Robert Paret Jr s’est voulu formel là-dessus : « Notre objectif premier en participant à une telle conférence consiste avant tout à identifier des modèles, des exemples sur ce qui se fait bien ailleurs, ce qui réussit afin de comprendre comment les adapter dans la mesure du possible les répliquer dans notre environnement. »

En tant qu’acteur du secteur financier, a-t-il poursuivi, nous avons trouvé ce que nous étions venus chercher, à savoir les modèles, l’expérience ainsi que les contacts.

La suite, à savoir la mise en application, risque de ne pas être de tout repos.

Si l’on en croit Guy Richard Balan, directeur général de Caribbean Investor Capital S.A. (CIC), l’idée d’avoir un marché boursier en Haïti n’est ni encore acceptée ni bien comprise. « Nos entrepreneurs ne comprennent pas ce qu’un marché boursier apporte à une compagnie », a noté Balan, précisant qu’un tel marché apporte notamment de l’argent à la compagnie tout en l’incitant à rester dans les clous de la bonne gouvernance et d’une bonne gestion financière.

En tant que première société haïtienne de promotion des investissements, ProFin, estime Guy Richard Balan, a un rôle fondamental à jouer, en éduquant la population et en offrant au grand public la possibilité d’investir.
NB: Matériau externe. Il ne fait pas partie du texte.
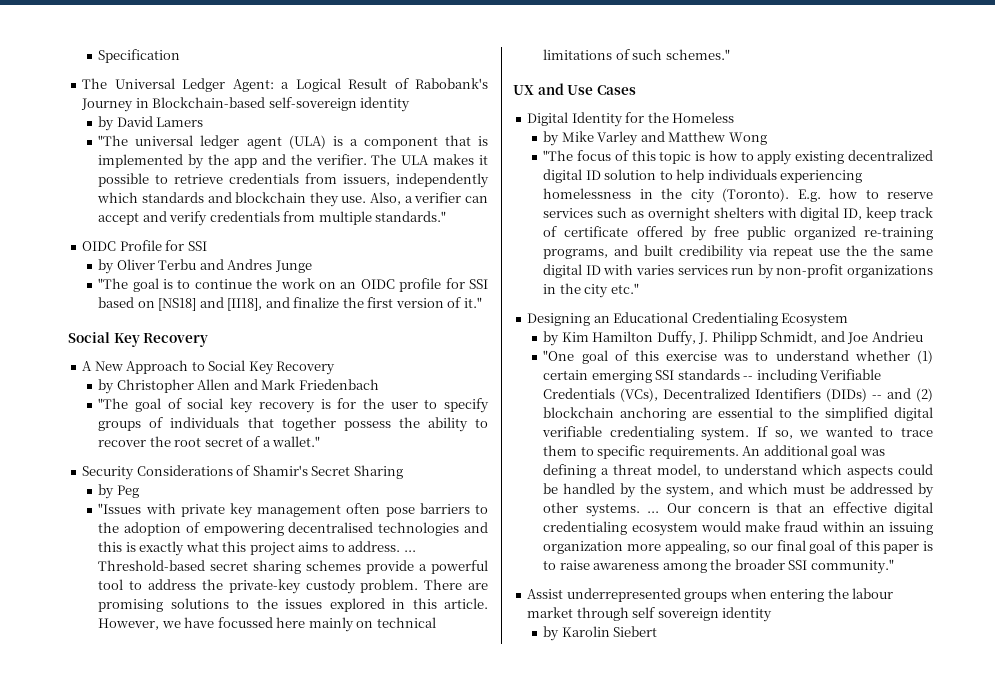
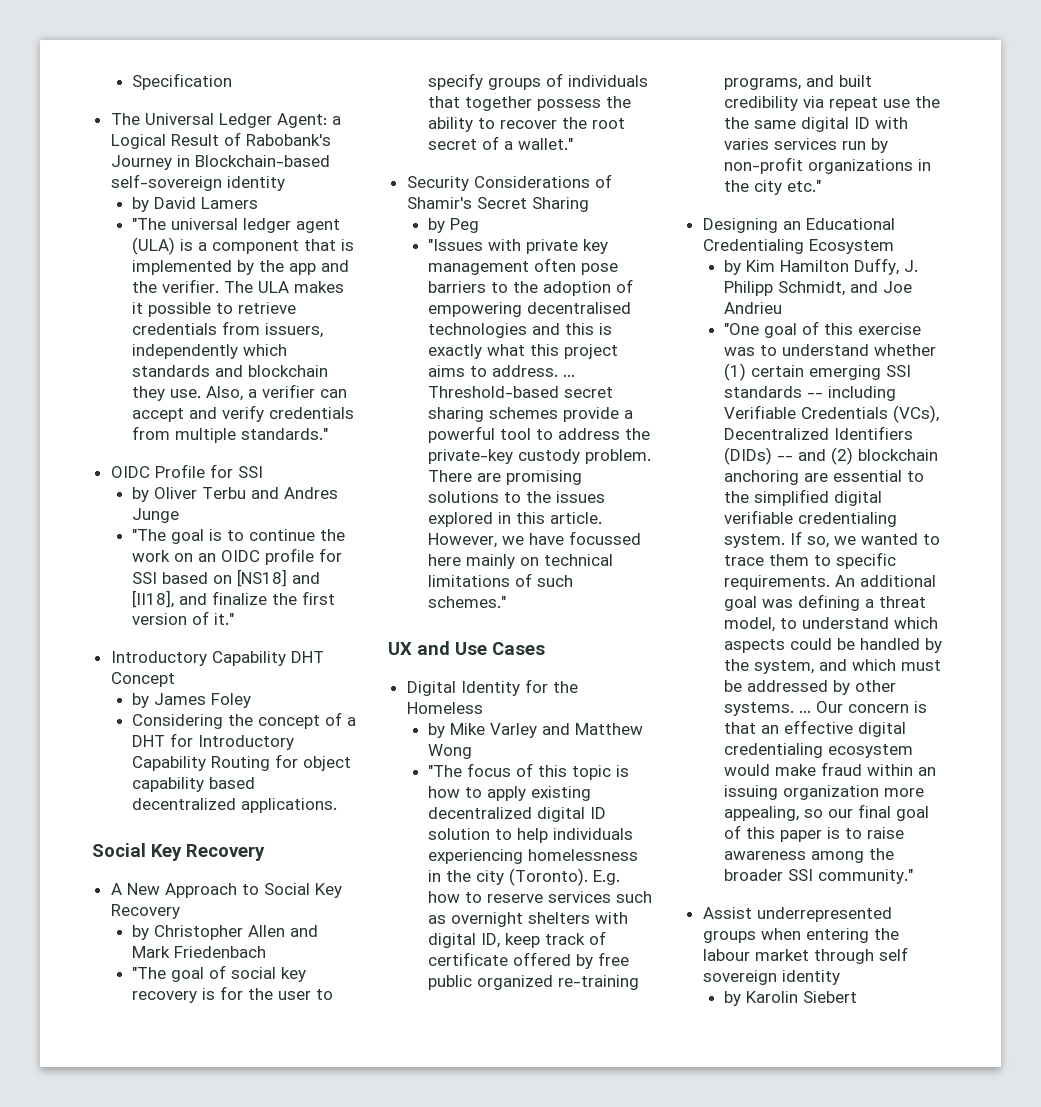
+ Introductory Capability DHT Concept
+ by James Foley
+ Considering the concept of a DHT for Introductory Capability Routing for object capability based decentralized applications.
En attendant la création d’un marché boursier haïtien, la directrice générale du Jamaica Stock Exchange, Marlene Street Forrest, nous a communiqué Charles Clermont, PDG de Caribbean Venture Capital S.A. (CVC), caresse le rêve de voir un jour une entreprise haïtienne cotée à la bourse jamaïcaine.

Un rêve également partagé par Robert Paret Jr, qui nous a fait part de son optimiste quant à l’éventualité pour que dans un futur proche, une entreprise haïtienne soit listée sur le JSE.

« Aujourd’hui, la question n’est pas si nous aurons une entreprise d’origine haïtienne listée sur le marché boursier jamaïcain mais plutôt quand [ce sera fait] », a déclaré Robert Paret Jr, indiquant avoir travaillé suffisamment à l’avènement de cet exploit dans l’histoire de la finance haïtienne.

Quid des perspectives de ProFin ?

De retour en Haïti, l’équipe de ProFin, selon ce que nous a révélé son P.D.G., dans les prochains jours, s’attèlera à mettre sur le marché ses nouveaux produits constituant les prémisses du marché de capital ; à diversifier, dans les prochaines semaines, sa gamme de produits que s’arrache le marché, et à mettre le cap, dans les prochains mois, le Sommet international de la finance du Group Croissance que ProFin organise conjointement avec la BRH.